**WHAT IS REQUIRED**
The copy you produce must hold every record exactly, and none of the images.

____________________

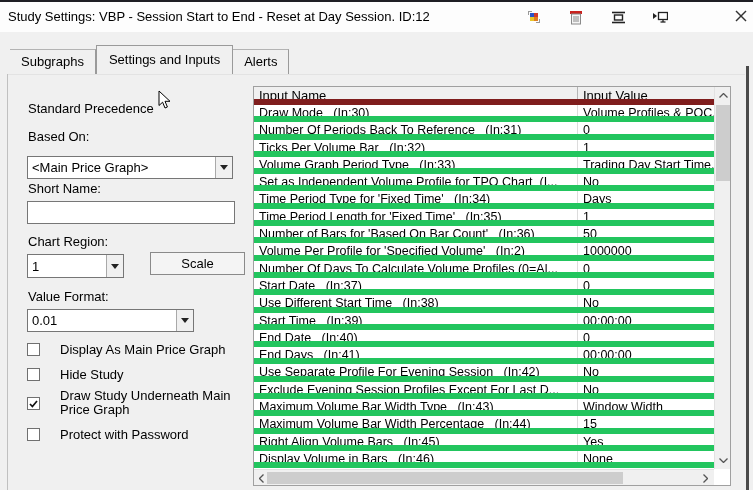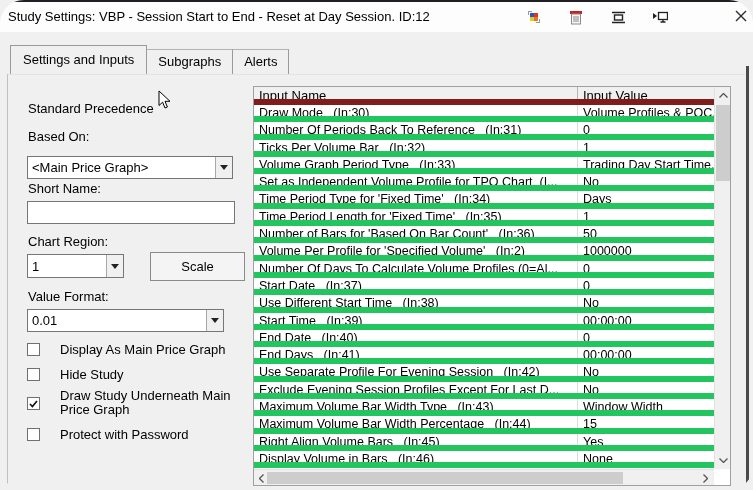--- a/index.html
+++ b/index.html
@@ -1,18 +1,18 @@
 <!DOCTYPE html>
 <html><head>
 <meta charset="utf-8">
 <style>
   * { margin:0; padding:0; box-sizing:border-box; }
   html,body { width:753px; height:490px; overflow:hidden; }
   body { font-family:"Liberation Sans", sans-serif; font-size:13px; color:#000; background:#f0f0f0; }
-  .window { position:relative; width:753px; height:490px; background:#f0f0f0; overflow:hidden;border-radius:24px; }
+  .window { position:relative; width:753px; height:490px; background:#f0f0f0; overflow:hidden; }
 
   
   .top-edge { position:absolute; left:0; top:0; width:753px; height:2px; background:#1e1e24; }
   .right-edge { position:absolute; left:746px; top:66px; width:3px; height:424px; background:#4a4a4a; }
   .titlebar { position:absolute; left:0; top:2px; width:753px; height:30px; background:#fdfdfd; display:flex; align-items:center; }
   .title-text { position:absolute; left:8px; top:7px; white-space:nowrap; }
   .tb-icons { position:absolute; left:520px; top:3px; width:160px; height:24px; display:flex; align-items:center; gap:26px; padding-left:6px; }
   .tb-btn { width:16px; height:16px; display:flex; align-items:center; justify-content:center; cursor:default; }
   .close-btn { position:absolute; left:731px; top:4px; width:20px; height:20px; display:flex; align-items:center; justify-content:center; }
 
@@ -108,22 +108,22 @@
     </div>
     <div class="close-btn">
       <svg width="12" height="12" viewBox="0 0 12 12">
         <line x1="1" y1="1" x2="11" y2="11" stroke="#333" stroke-width="1.4"></line>
         <line x1="11" y1="1" x2="1" y2="11" stroke="#333" stroke-width="1.4"></line>
       </svg>
     </div>
   </div>
 
   <div class="tabs">
+    <div class="tab inactive">Subgraphs</div>
     <div class="tab active">Settings and Inputs</div>
-    <div class="tab inactive">Subgraphs</div>
     <div class="tab inactive">Alerts</div>
   </div>
   <div class="tabpage-top"></div>
   <div class="tabpage-left"></div>
 
   <div class="lbl" style="left:28px; top:101px;">Standard Precedence</div>
 
   <div class="lbl" style="left:28px; top:129px;text-align:center;">Based On:</div>
   <div class="select" style="left:27px; top:149px; width:206px; height:23px;margin-top:7px;">
     <div class="val">&lt;Main Price Graph&gt;</div>
@@ -139,24 +139,24 @@
 
   <div class="lbl" style="left:28px; top:234px;">Chart Region:</div>
   <div class="select" style="left:27px; top:254px; width:97px; height:24px;">
     <div class="val">1</div>
     <div class="dd-btn">
       <svg width="8" height="5" viewBox="0 0 8 5">
           <path d="M0 0 L8 0 L4 5 z" fill="#222"></path>
         </svg>
     </div>
   </div>
-  <button class="btn" style="left:150px; top:252px; width:95px; height:29px; font:inherit;">Scale</button>
+  <button class="btn" style="left:150px; top:252px; width:95px; height:23px; font:inherit;">Scale</button>
 
   <div class="lbl" style="left:28px; top:289px;">Value Format:</div>
-  <div class="select" style="left:27px; top:309px; width:197px; height:23px;">
+  <div class="select" style="left:27px; top:309px; width:167px; height:23px;">
     <div class="val">0.01</div>
     <div class="dd-btn">
       <svg width="8" height="5" viewBox="0 0 8 5">
           <path d="M0 0 L8 0 L4 5 z" fill="#222"></path>
         </svg>
     </div>
   </div>
 
   <div class="checkrow" style="left:27px; top:343px;">
     <div class="checkbox">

____________________

**ANSWER TO THE EXERCISE**
--- a/index.html
+++ b/index.html
@@ -1,18 +1,18 @@
 <!DOCTYPE html>
 <html><head>
 <meta charset="utf-8">
 <style>
   * { margin:0; padding:0; box-sizing:border-box; }
   html,body { width:753px; height:490px; overflow:hidden; }
   body { font-family:"Liberation Sans", sans-serif; font-size:13px; color:#000; background:#f0f0f0; }
-  .window { position:relative; width:753px; height:490px; background:#f0f0f0; overflow:hidden;border-radius:24px; }
+  .window { position:relative; width:753px; height:490px; background:#f0f0f0; overflow:hidden; }
 
   
   .top-edge { position:absolute; left:0; top:0; width:753px; height:2px; background:#1e1e24; }
   .right-edge { position:absolute; left:746px; top:66px; width:3px; height:424px; background:#4a4a4a; }
   .titlebar { position:absolute; left:0; top:2px; width:753px; height:30px; background:#fdfdfd; display:flex; align-items:center; }
   .title-text { position:absolute; left:8px; top:7px; white-space:nowrap; }
   .tb-icons { position:absolute; left:520px; top:3px; width:160px; height:24px; display:flex; align-items:center; gap:26px; padding-left:6px; }
   .tb-btn { width:16px; height:16px; display:flex; align-items:center; justify-content:center; cursor:default; }
   .close-btn { position:absolute; left:731px; top:4px; width:20px; height:20px; display:flex; align-items:center; justify-content:center; }
 
@@ -108,22 +108,22 @@
     </div>
     <div class="close-btn">
       <svg width="12" height="12" viewBox="0 0 12 12">
         <line x1="1" y1="1" x2="11" y2="11" stroke="#333" stroke-width="1.4"></line>
         <line x1="11" y1="1" x2="1" y2="11" stroke="#333" stroke-width="1.4"></line>
       </svg>
     </div>
   </div>
 
   <div class="tabs">
+    <div class="tab inactive">Subgraphs</div>
     <div class="tab active">Settings and Inputs</div>
-    <div class="tab inactive">Subgraphs</div>
     <div class="tab inactive">Alerts</div>
   </div>
   <div class="tabpage-top"></div>
   <div class="tabpage-left"></div>
 
   <div class="lbl" style="left:28px; top:101px;">Standard Precedence</div>
 
   <div class="lbl" style="left:28px; top:129px;text-align:center;">Based On:</div>
   <div class="select" style="left:27px; top:149px; width:206px; height:23px;margin-top:7px;">
     <div class="val">&lt;Main Price Graph&gt;</div>
@@ -139,24 +139,24 @@
 
   <div class="lbl" style="left:28px; top:234px;">Chart Region:</div>
   <div class="select" style="left:27px; top:254px; width:97px; height:24px;">
     <div class="val">1</div>
     <div class="dd-btn">
       <svg width="8" height="5" viewBox="0 0 8 5">
           <path d="M0 0 L8 0 L4 5 z" fill="#222"></path>
         </svg>
     </div>
   </div>
-  <button class="btn" style="left:150px; top:252px; width:95px; height:29px; font:inherit;">Scale</button>
+  <button class="btn" style="left:150px; top:252px; width:95px; height:23px; font:inherit;">Scale</button>
 
   <div class="lbl" style="left:28px; top:289px;">Value Format:</div>
-  <div class="select" style="left:27px; top:309px; width:197px; height:23px;">
+  <div class="select" style="left:27px; top:309px; width:167px; height:23px;">
     <div class="val">0.01</div>
     <div class="dd-btn">
       <svg width="8" height="5" viewBox="0 0 8 5">
           <path d="M0 0 L8 0 L4 5 z" fill="#222"></path>
         </svg>
     </div>
   </div>
 
   <div class="checkrow" style="left:27px; top:343px;">
     <div class="checkbox">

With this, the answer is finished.